* **Work required**
Write the records below out in full, character for character, with no pictures.

------ Information given

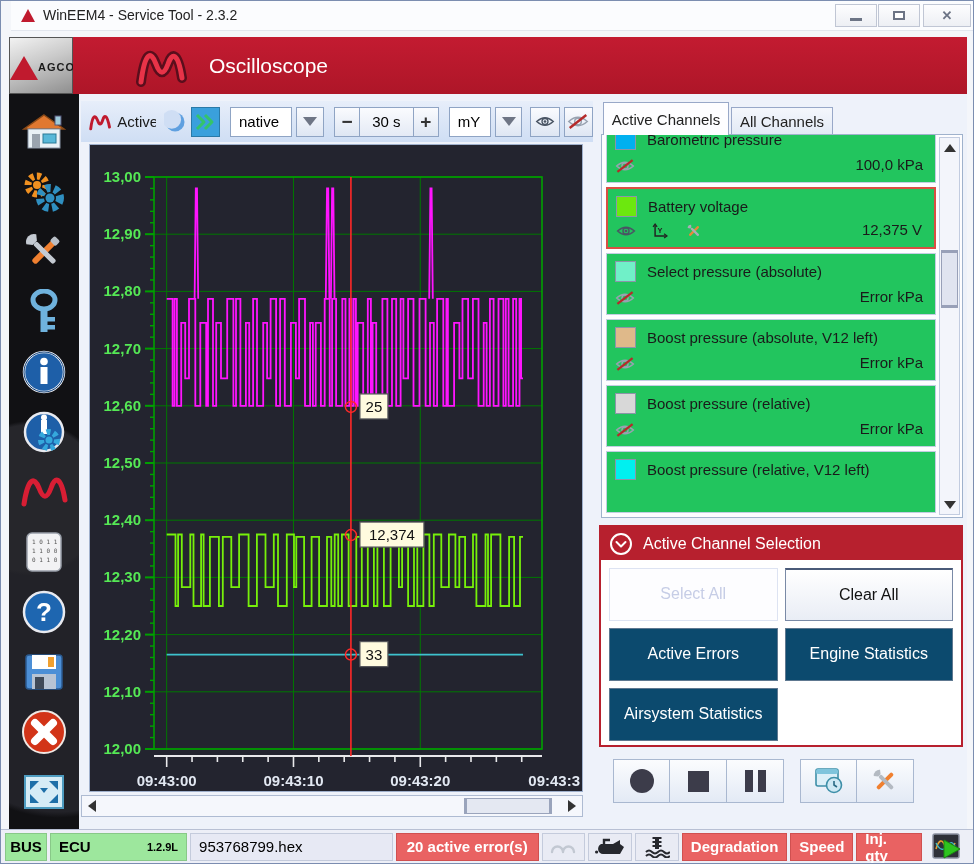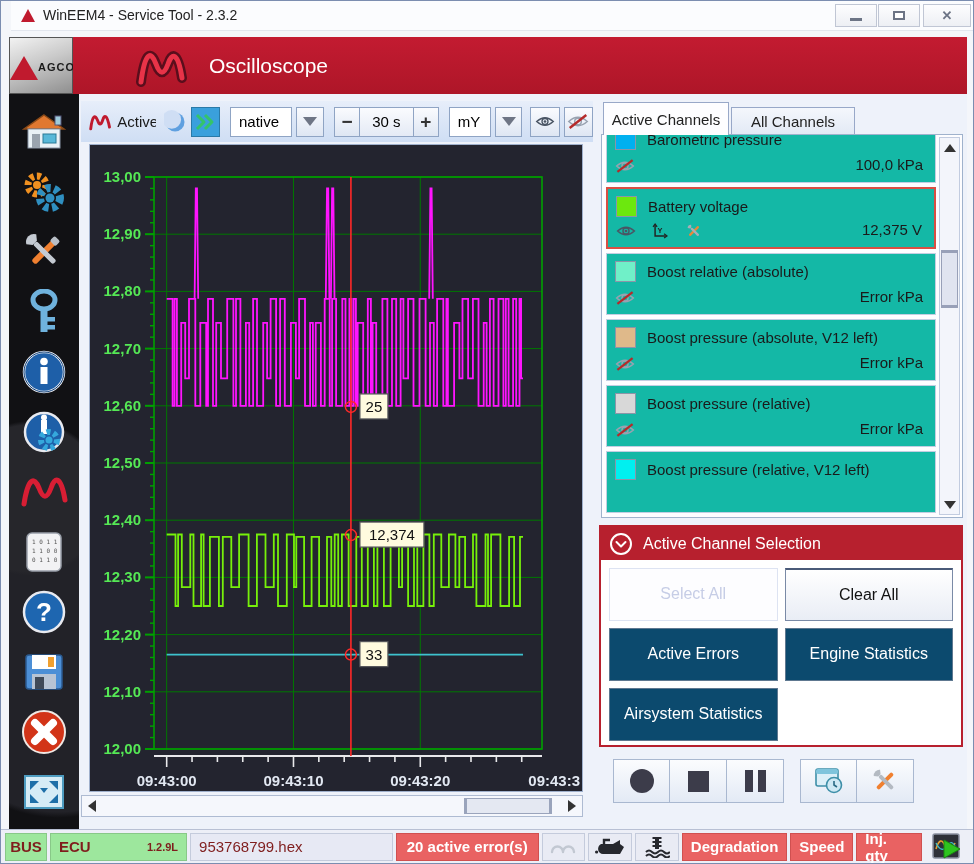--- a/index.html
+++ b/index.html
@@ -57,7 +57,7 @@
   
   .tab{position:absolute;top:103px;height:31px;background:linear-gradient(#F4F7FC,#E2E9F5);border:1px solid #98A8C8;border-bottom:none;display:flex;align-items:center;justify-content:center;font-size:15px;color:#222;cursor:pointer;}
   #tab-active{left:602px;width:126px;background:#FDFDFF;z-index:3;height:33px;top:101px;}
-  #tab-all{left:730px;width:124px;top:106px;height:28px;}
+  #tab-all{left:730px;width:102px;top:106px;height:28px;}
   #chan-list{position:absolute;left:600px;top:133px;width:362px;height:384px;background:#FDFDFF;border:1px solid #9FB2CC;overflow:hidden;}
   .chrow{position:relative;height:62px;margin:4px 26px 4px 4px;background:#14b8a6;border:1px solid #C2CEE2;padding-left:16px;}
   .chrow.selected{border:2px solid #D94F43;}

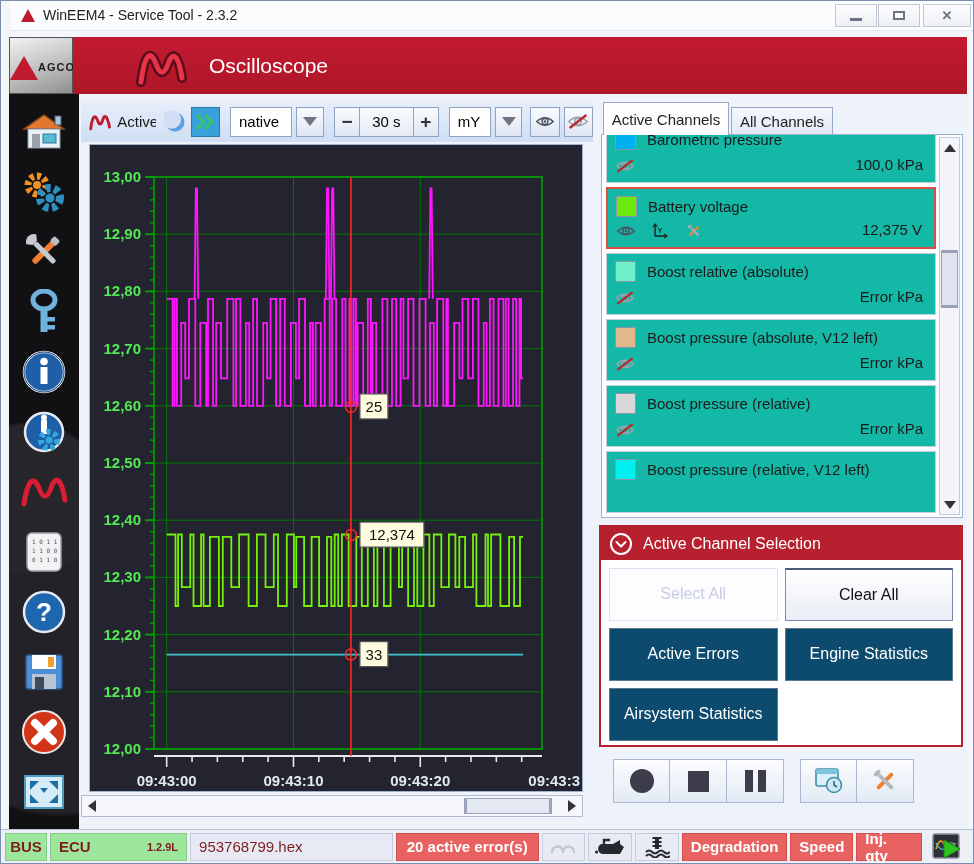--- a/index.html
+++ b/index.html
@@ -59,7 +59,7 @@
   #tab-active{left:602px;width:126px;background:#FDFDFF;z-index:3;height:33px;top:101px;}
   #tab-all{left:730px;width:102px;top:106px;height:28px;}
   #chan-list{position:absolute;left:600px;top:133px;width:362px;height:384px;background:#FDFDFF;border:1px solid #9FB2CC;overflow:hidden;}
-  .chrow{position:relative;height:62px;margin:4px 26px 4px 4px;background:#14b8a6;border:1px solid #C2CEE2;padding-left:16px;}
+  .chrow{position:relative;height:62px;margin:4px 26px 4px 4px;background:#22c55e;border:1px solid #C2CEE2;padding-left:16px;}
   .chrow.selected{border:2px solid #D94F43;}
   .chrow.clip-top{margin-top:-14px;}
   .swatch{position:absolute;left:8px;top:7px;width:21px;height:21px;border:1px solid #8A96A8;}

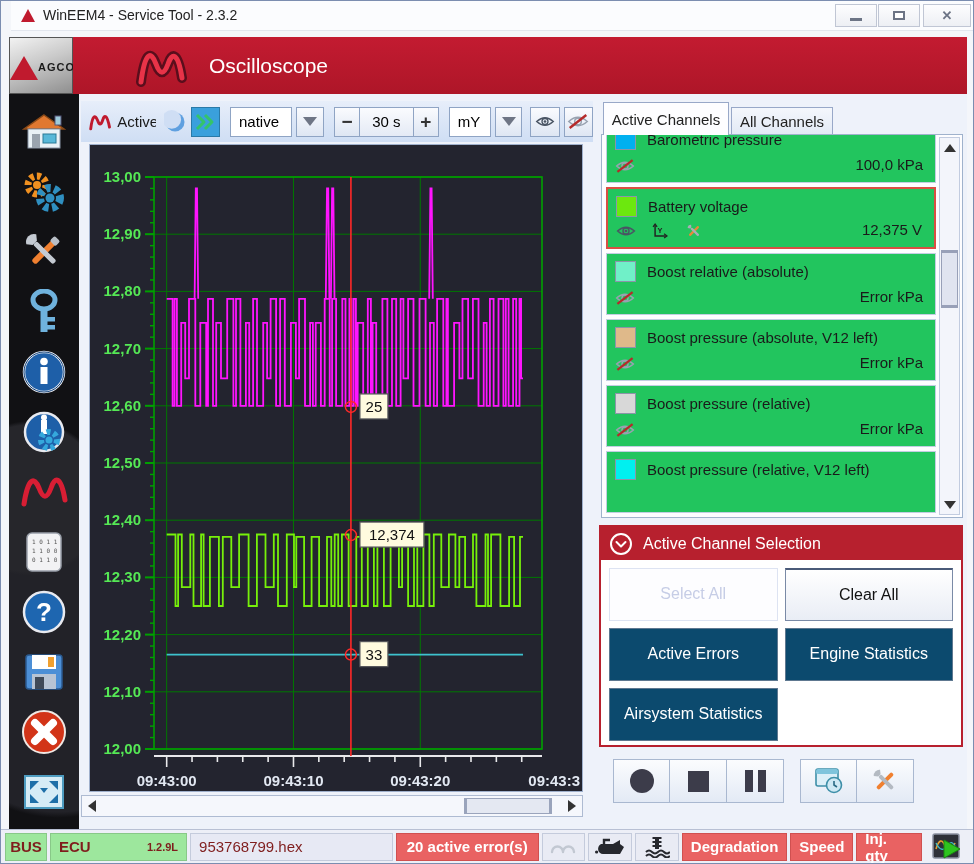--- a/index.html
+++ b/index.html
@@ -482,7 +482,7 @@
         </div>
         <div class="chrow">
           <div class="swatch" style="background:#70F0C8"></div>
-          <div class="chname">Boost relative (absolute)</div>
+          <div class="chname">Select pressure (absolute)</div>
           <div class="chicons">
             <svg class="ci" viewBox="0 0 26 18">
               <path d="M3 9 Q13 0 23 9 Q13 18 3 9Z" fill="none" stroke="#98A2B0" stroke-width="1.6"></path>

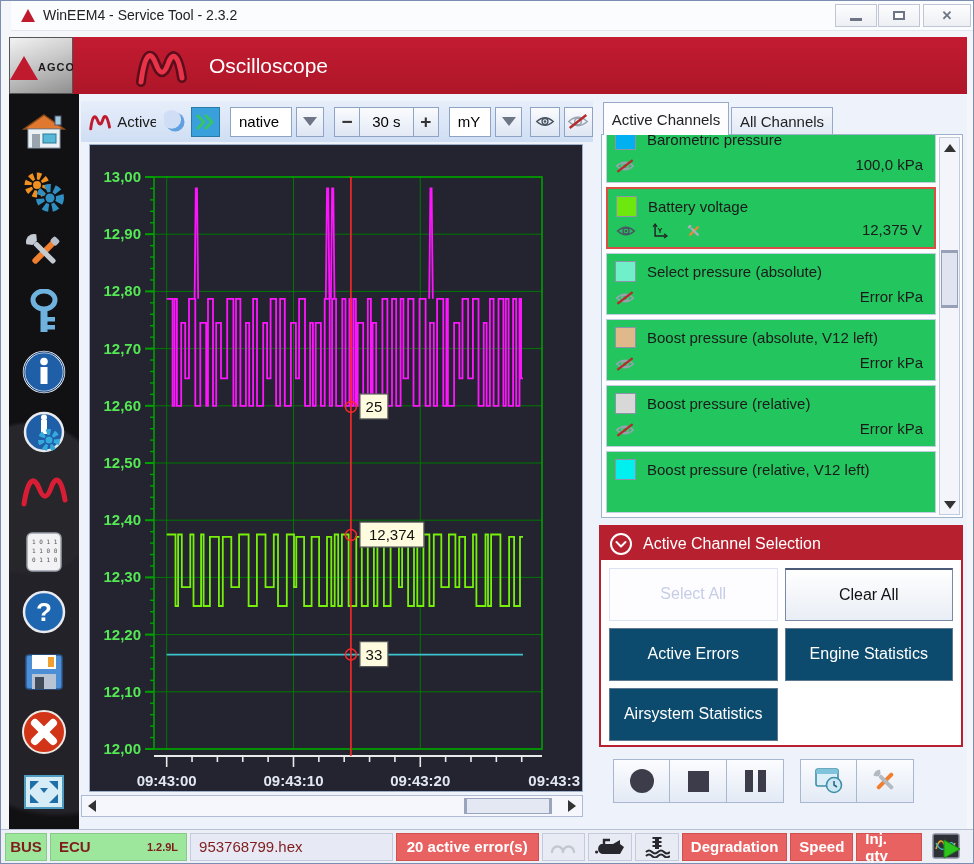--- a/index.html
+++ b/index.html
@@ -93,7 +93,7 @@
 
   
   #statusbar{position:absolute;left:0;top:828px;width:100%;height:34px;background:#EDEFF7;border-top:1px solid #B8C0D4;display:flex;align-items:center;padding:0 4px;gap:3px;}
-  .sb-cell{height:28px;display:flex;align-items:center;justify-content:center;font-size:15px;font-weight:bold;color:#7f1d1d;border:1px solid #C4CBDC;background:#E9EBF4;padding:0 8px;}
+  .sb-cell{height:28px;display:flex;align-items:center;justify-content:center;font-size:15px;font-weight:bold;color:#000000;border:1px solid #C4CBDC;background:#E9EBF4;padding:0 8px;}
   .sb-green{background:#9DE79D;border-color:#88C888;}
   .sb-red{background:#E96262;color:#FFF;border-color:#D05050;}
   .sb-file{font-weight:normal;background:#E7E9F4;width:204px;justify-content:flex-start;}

------------

* **Exercise answer**
--- a/index.html
+++ b/index.html
@@ -57,7 +57,7 @@
   
   .tab{position:absolute;top:103px;height:31px;background:linear-gradient(#F4F7FC,#E2E9F5);border:1px solid #98A8C8;border-bottom:none;display:flex;align-items:center;justify-content:center;font-size:15px;color:#222;cursor:pointer;}
   #tab-active{left:602px;width:126px;background:#FDFDFF;z-index:3;height:33px;top:101px;}
-  #tab-all{left:730px;width:124px;top:106px;height:28px;}
+  #tab-all{left:730px;width:102px;top:106px;height:28px;}
   #chan-list{position:absolute;left:600px;top:133px;width:362px;height:384px;background:#FDFDFF;border:1px solid #9FB2CC;overflow:hidden;}
   .chrow{position:relative;height:62px;margin:4px 26px 4px 4px;background:#14b8a6;border:1px solid #C2CEE2;padding-left:16px;}
   .chrow.selected{border:2px solid #D94F43;}

--- a/index.html
+++ b/index.html
@@ -59,7 +59,7 @@
   #tab-active{left:602px;width:126px;background:#FDFDFF;z-index:3;height:33px;top:101px;}
   #tab-all{left:730px;width:102px;top:106px;height:28px;}
   #chan-list{position:absolute;left:600px;top:133px;width:362px;height:384px;background:#FDFDFF;border:1px solid #9FB2CC;overflow:hidden;}
-  .chrow{position:relative;height:62px;margin:4px 26px 4px 4px;background:#14b8a6;border:1px solid #C2CEE2;padding-left:16px;}
+  .chrow{position:relative;height:62px;margin:4px 26px 4px 4px;background:#22c55e;border:1px solid #C2CEE2;padding-left:16px;}
   .chrow.selected{border:2px solid #D94F43;}
   .chrow.clip-top{margin-top:-14px;}
   .swatch{position:absolute;left:8px;top:7px;width:21px;height:21px;border:1px solid #8A96A8;}

--- a/index.html
+++ b/index.html
@@ -482,7 +482,7 @@
         </div>
         <div class="chrow">
           <div class="swatch" style="background:#70F0C8"></div>
-          <div class="chname">Boost relative (absolute)</div>
+          <div class="chname">Select pressure (absolute)</div>
           <div class="chicons">
             <svg class="ci" viewBox="0 0 26 18">
               <path d="M3 9 Q13 0 23 9 Q13 18 3 9Z" fill="none" stroke="#98A2B0" stroke-width="1.6"></path>

--- a/index.html
+++ b/index.html
@@ -93,7 +93,7 @@
 
   
   #statusbar{position:absolute;left:0;top:828px;width:100%;height:34px;background:#EDEFF7;border-top:1px solid #B8C0D4;display:flex;align-items:center;padding:0 4px;gap:3px;}
-  .sb-cell{height:28px;display:flex;align-items:center;justify-content:center;font-size:15px;font-weight:bold;color:#7f1d1d;border:1px solid #C4CBDC;background:#E9EBF4;padding:0 8px;}
+  .sb-cell{height:28px;display:flex;align-items:center;justify-content:center;font-size:15px;font-weight:bold;color:#000000;border:1px solid #C4CBDC;background:#E9EBF4;padding:0 8px;}
   .sb-green{background:#9DE79D;border-color:#88C888;}
   .sb-red{background:#E96262;color:#FFF;border-color:#D05050;}
   .sb-file{font-weight:normal;background:#E7E9F4;width:204px;justify-content:flex-start;}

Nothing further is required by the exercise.